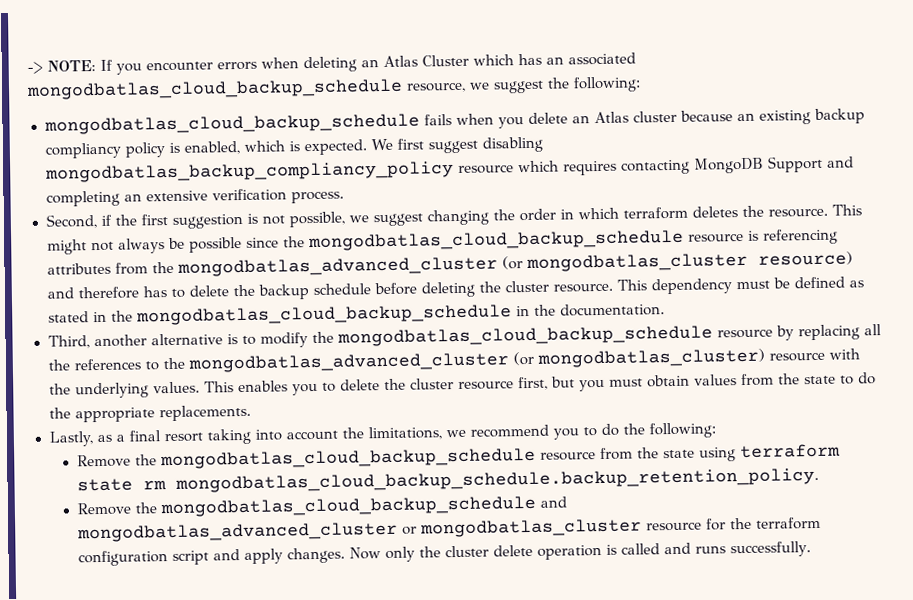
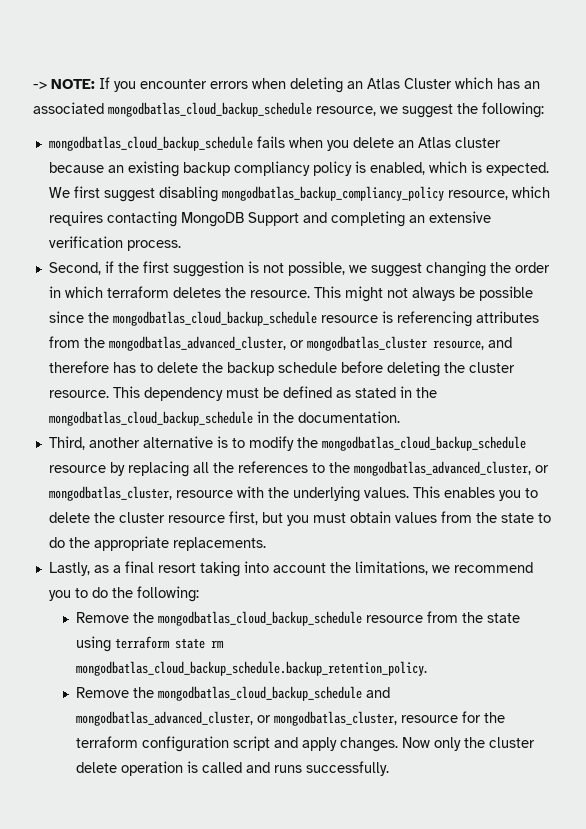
- We first suggest disabling mongodbatlas_backup_compliancy_policy resource which requires contacting MongoDB Support and completing an extensive verification process.
+ We first suggest disabling mongodbatlas_backup_compliancy_policy resource, which requires contacting MongoDB Support and completing an extensive verification process.
- This might not always be possible since the mongodbatlas_cloud_backup_schedule resource is referencing attributes from the mongodbatlas_advanced_cluster (or mongodbatlas_cluster resource) and therefore has to delete the backup schedule before deleting the cluster resource.
+ This might not always be possible since the mongodbatlas_cloud_backup_schedule resource is referencing attributes from the mongodbatlas_advanced_cluster, or mongodbatlas_cluster resource, and therefore has to delete the backup schedule before deleting the cluster resource.
- Third, another alternative is to modify the mongodbatlas_cloud_backup_schedule resource by replacing all the references to the mongodbatlas_advanced_cluster (or mongodbatlas_cluster) resource with the underlying values.
+ Third, another alternative is to modify the mongodbatlas_cloud_backup_schedule resource by replacing all the references to the mongodbatlas_advanced_cluster, or mongodbatlas_cluster, resource with the underlying values.
- Remove the mongodbatlas_cloud_backup_schedule and mongodbatlas_advanced_cluster or mongodbatlas_cluster resource for the terraform configuration script and apply changes.
+ Remove the mongodbatlas_cloud_backup_schedule and mongodbatlas_advanced_cluster, or mongodbatlas_cluster, resource for the terraform configuration script and apply changes.

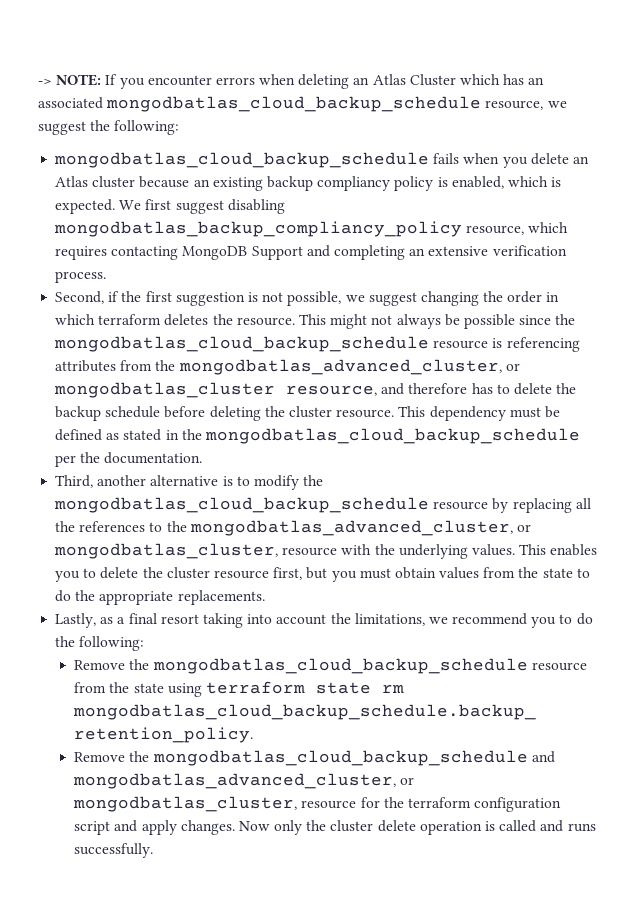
- This dependency must be defined as stated in the mongodbatlas_cloud_backup_schedule in the documentation.
+ This dependency must be defined as stated in the mongodbatlas_cloud_backup_schedule per the documentation.

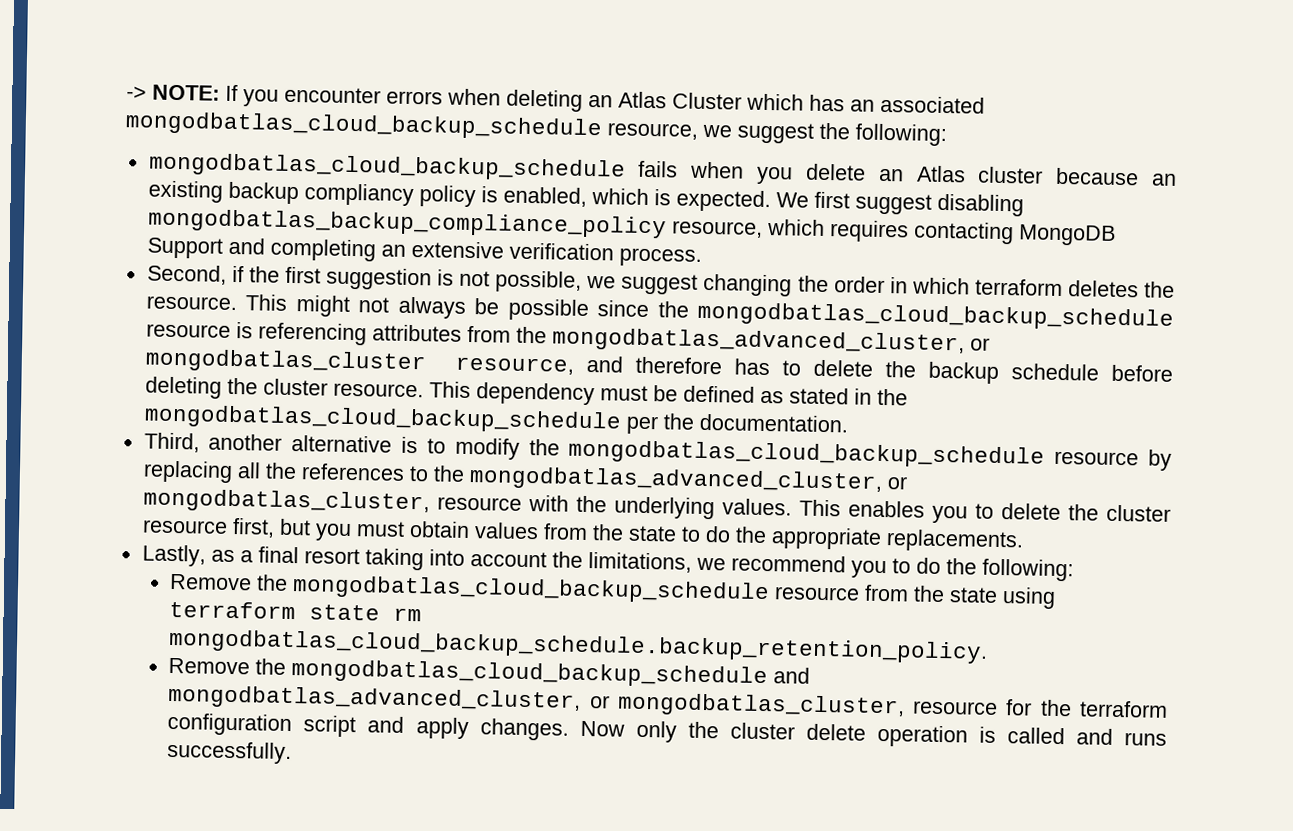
- We first suggest disabling mongodbatlas_backup_compliancy_policy resource, which requires contacting MongoDB Support and completing an extensive verification process.
+ We first suggest disabling mongodbatlas_backup_compliance_policy resource, which requires contacting MongoDB Support and completing an extensive verification process.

○ ○ ○

(EXERCISE DETAILS):
Return the number of lines in the material holding the string "might", and no other text.

(SOLUTION FOR THIS EXERCISE):
2